Brescia, 13 luglio 2026 – Una delle certezze, quando si è avviata la bonifica del sito industriale Caffaro a Brescia, è sempre stata la consapevolezza che, scavando, sarebbero emerse altre ‘sorprese’, criticità ambientali rimaste sepolte nel tempo. Una delle prime, da quando è iniziata la maxi operazione di messa in sicurezza e bonifica da oltre 60 milioni di euro, è il rinvenimento di due contenitori contenenti circa 4-5 kg di acido picrico, cristallizzato e potenzialmente esplosivo. Il ritrovamento, durante le verifiche all’interno di locali che un tempo erano usati come laboratori chimici dello stabilimento di via Nullo, è avvenuto mercoledì 8.

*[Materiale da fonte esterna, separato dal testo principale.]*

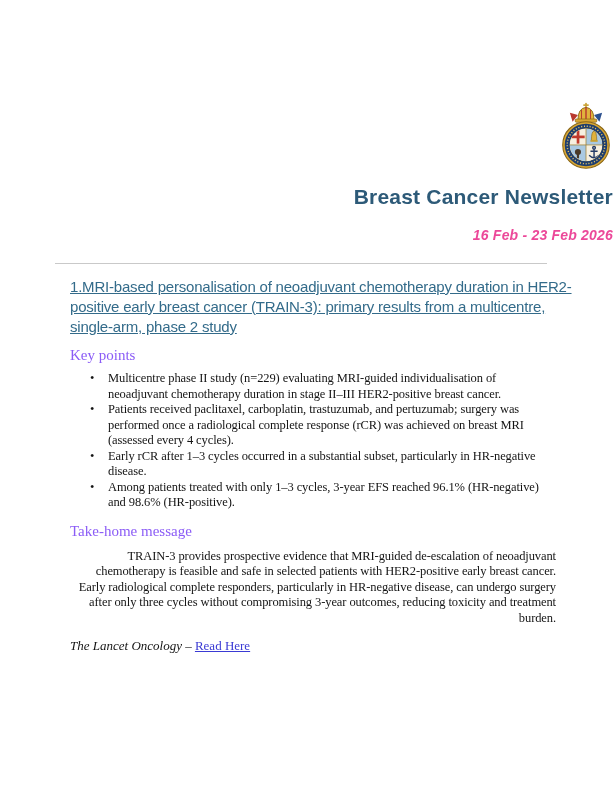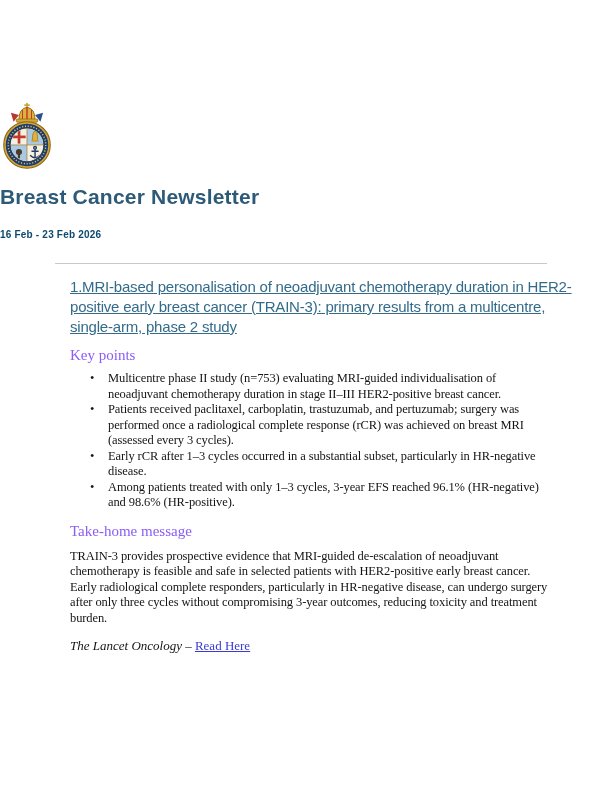"Breast Cancer Newsletter" .masthead { text-align: left -> right }
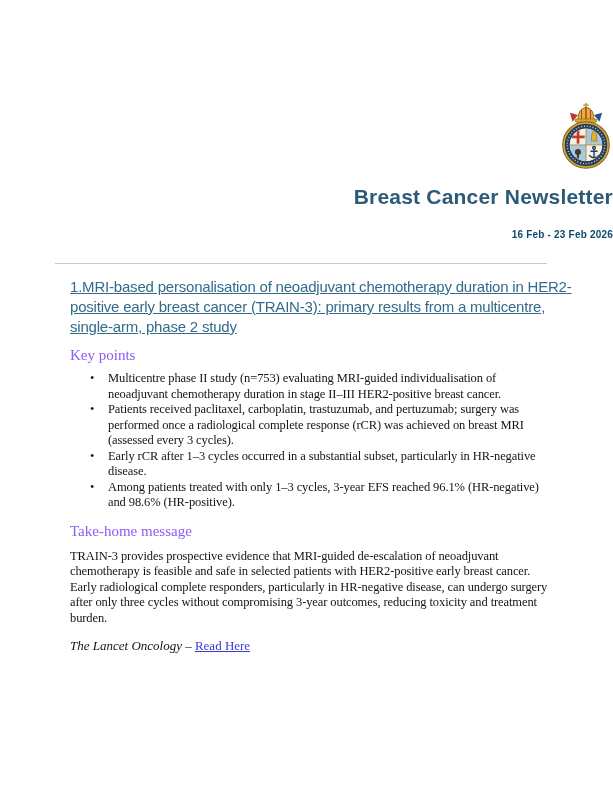"16 Feb - 23 Feb" .date-range { color: #0c4a6e -> #ec4899; font-size: 10px -> 14px; font-style: none -> italic }
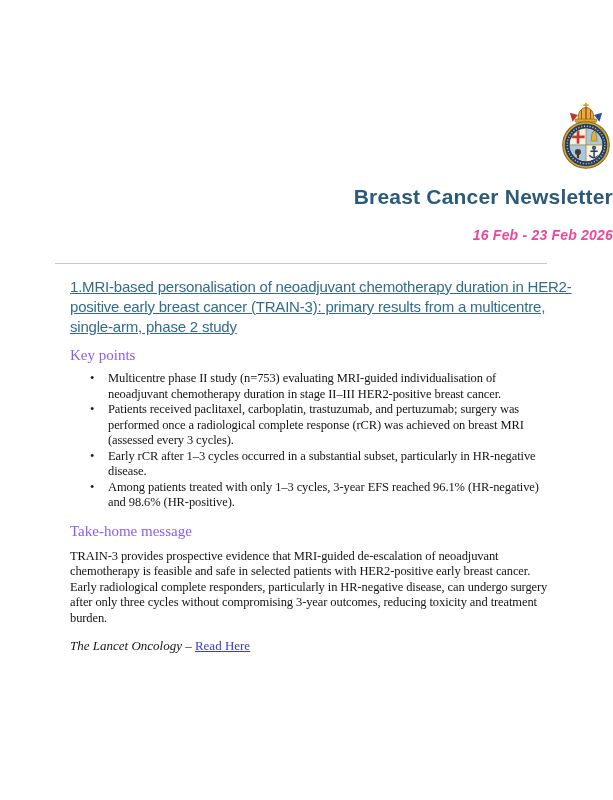"Multicentre phase II study (n=753)" li { text: 753 -> 229 }
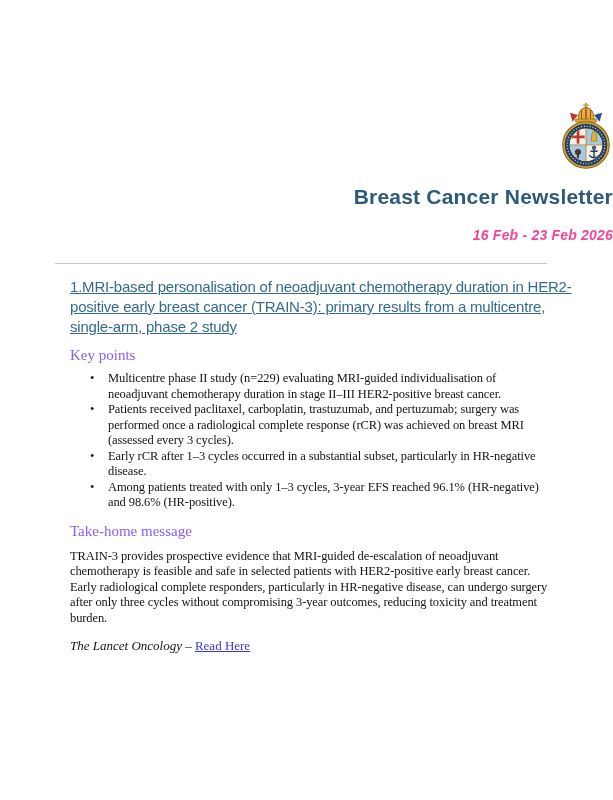"Patients received paclitaxel," li { text: 3 -> 4 }
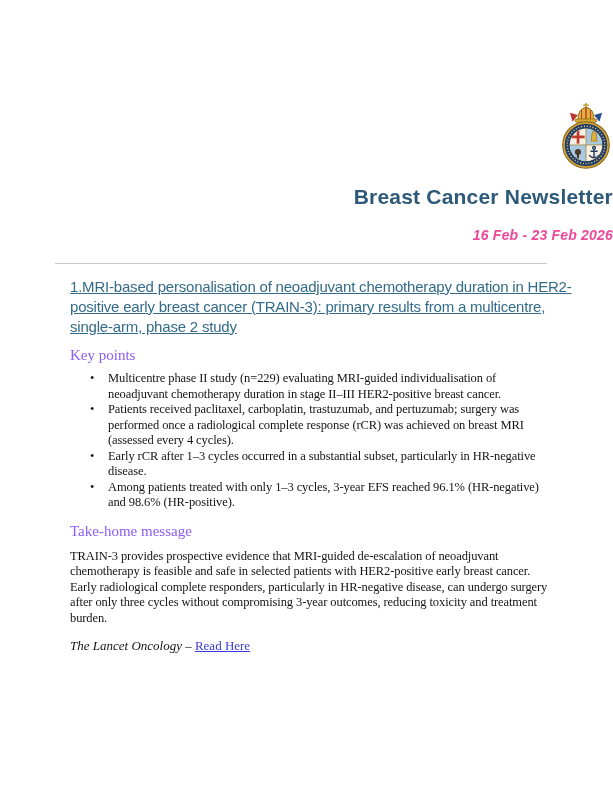"TRAIN-3 provides prospective evidence" .take-home-text { text-align: none -> right }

Un'immagine aerea della Caffaro, la grande area industriale dismessa al centro di un elaborato piano di riqualificazione
Cos’è l’acido picrico
Immediatamente, si è attivato il responsabile della sicurezza per isolare il locale e bloccare il cantiere; sono stati allertati, quindi, i Vigili del fuoco ed il commissario straordinario, Mauro Fasano, che, a sua volta ha avvisato la Prefettura. L’acido picrico (nome comune del trinitrofenolo) è noto dal fine del 1800 anche come esplosivo: può bruciare all’aria libera in quantità non troppo grandi, senza esplodere, purché questo non avvenga in recipienti chiusi, come era, invece, quello rinvenuto alla Caffaro, ormai cristallizzato e senza acqua.